In this talk we will present ongoing work with Geoff Mason on vector-valued modular forms. More specifically, we will recall how one may use vector-valued modular forms to give explicit formulae for certain noncongruence modular forms. The expressions are such that one can use them to evaluate these modular forms to high precision. We will report on computer experiments studying the CM-values of these noncongruence modular forms. Background on the congruence case will also be provided.

Friday, May 8, 2015

"Galois representations for general symplectic groups"

Sug Woo Shin, UC Berkeley

We prove the existence of GSpin-valued Galois representations corresponding to regular algebraic cuspidal automoprhic representations of general symplectic groups under simplifying local hypotheses. This is joint work with Arno Kret.

Friday, May 15, 2015

"On the occurrence of Hecke eigenvalues."
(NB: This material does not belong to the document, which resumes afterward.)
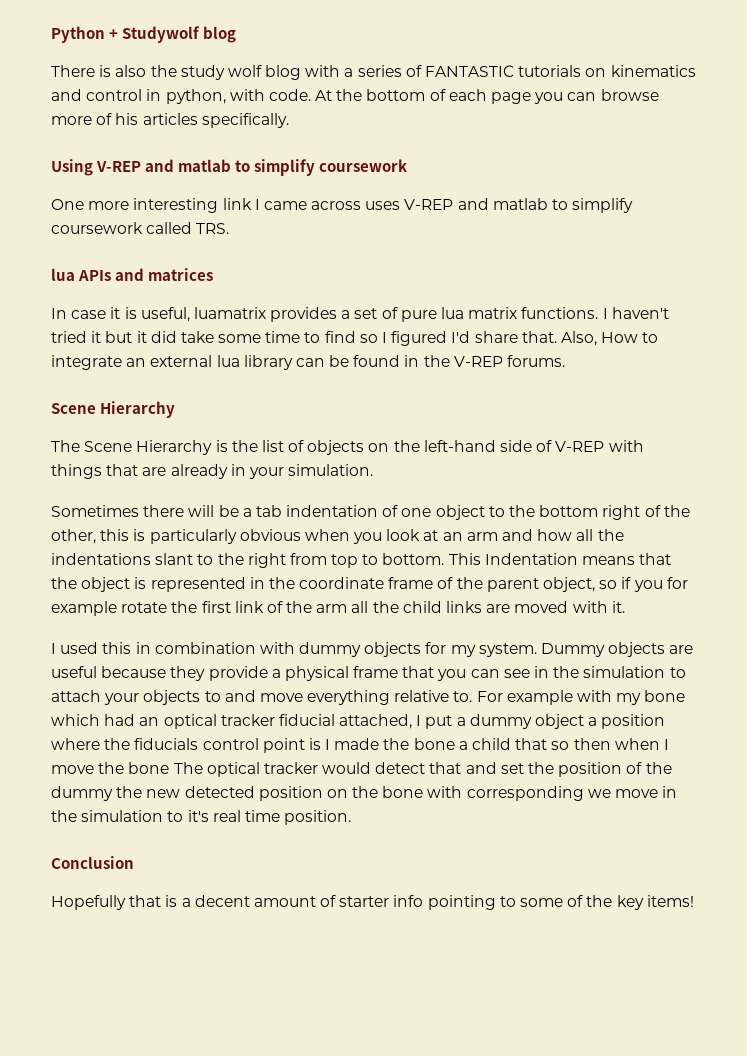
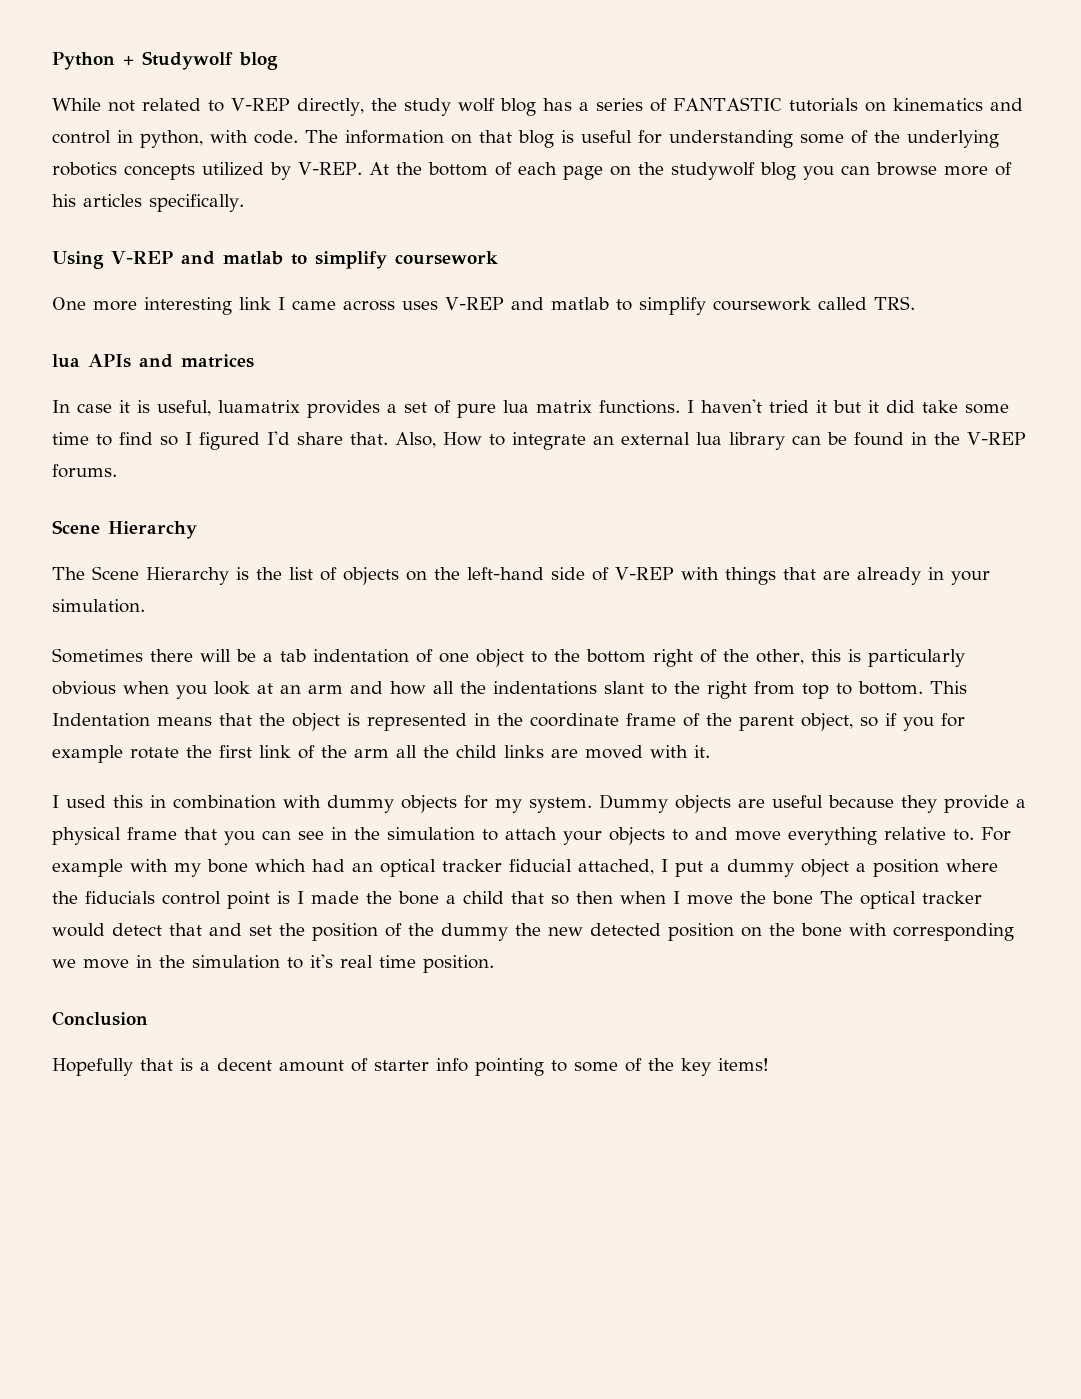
[51,65,147,77] There is also -> [52,98,364,116] While not related to V-REP directly,
[305,65,341,77] with -> [542,98,572,111] has
(311, 95) none -> [305,130,999,148] [52,162,362,180] The information on that blog is useful for understanding some of the underlying robotics concepts utilized by V-REP.
(532, 98) none -> [609,162,796,180] on the studywolf blog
Nahid Walji, University of California, Berkeley

For a cuspidal automorphic representation of GL(2), we determine upper bounds on the number of Hecke eigenvalues with absolute value equal to a fixed number \gamma; in the case \gamma = 0, this answers a question of Serre. These bounds are then strengthened by restricting to non-monomial representations. We also obtain analogous bounds for a family of cuspidal automorphic representations for GL(3)

Friday, May 22, 2015

"Averaged Colmez Conjecture"

Xinyi Yuan, University of California, Berkeley

The Colmez conjecture expresses the Faltings height of a CM abelian variety in terms of the logarithmic derivatives of certain Artin L-functions. In this talk, I will focus on an averaged version of the conjecture, which is proved in my recent joint work with Shou-Wu Zhang. Combining with the recent work of Jacob Tsimerman, the Andre-Oort conjecture for Siegel modular varieties is proved to be true.

Friday, May 29, 2015

"Rationality, regularity and C2-cofiniteness"

Nina Yu, University of California, Riverside

Rationality, regularity and C2-cofiniteness are three most important concepts in representation theory of vertex operator algebras. In this talk I will talk about connections among these three notions and recent progress in proving the conjecture that rationality implies C2-cofinitenss.

Thursday, June 4, 2015 3-4pm McHenry Room 4130 * PLEASE NOTE THE DIFFERENT DAY, TIME AND LOCATION*

"Connecting invariants associated to generalized Grothendieck-Springer resolutions to homotopy theory"

Mee Seong Im, University of Illinois at Urbana-Champaign and United States Military Academy

Grothendieck-Springer resolutions are fundamental and important objects in representation theory, with connections to quiver Hecke algebras, four dimensional TQFT via categorification of certain algebras, Nakajima quiver varieties, and quiver flag varieties, to name a few. I will describe the geometry of generalized Grothendieck-Springer resolutions using quivers and then discuss certain parabolic group equivariant invariants arising from them. It has been discovered that for graphs that are homotopic to a point or a circle, certain polynomial invariants could completely be understood. I will discuss such connections, ending with several conjectures.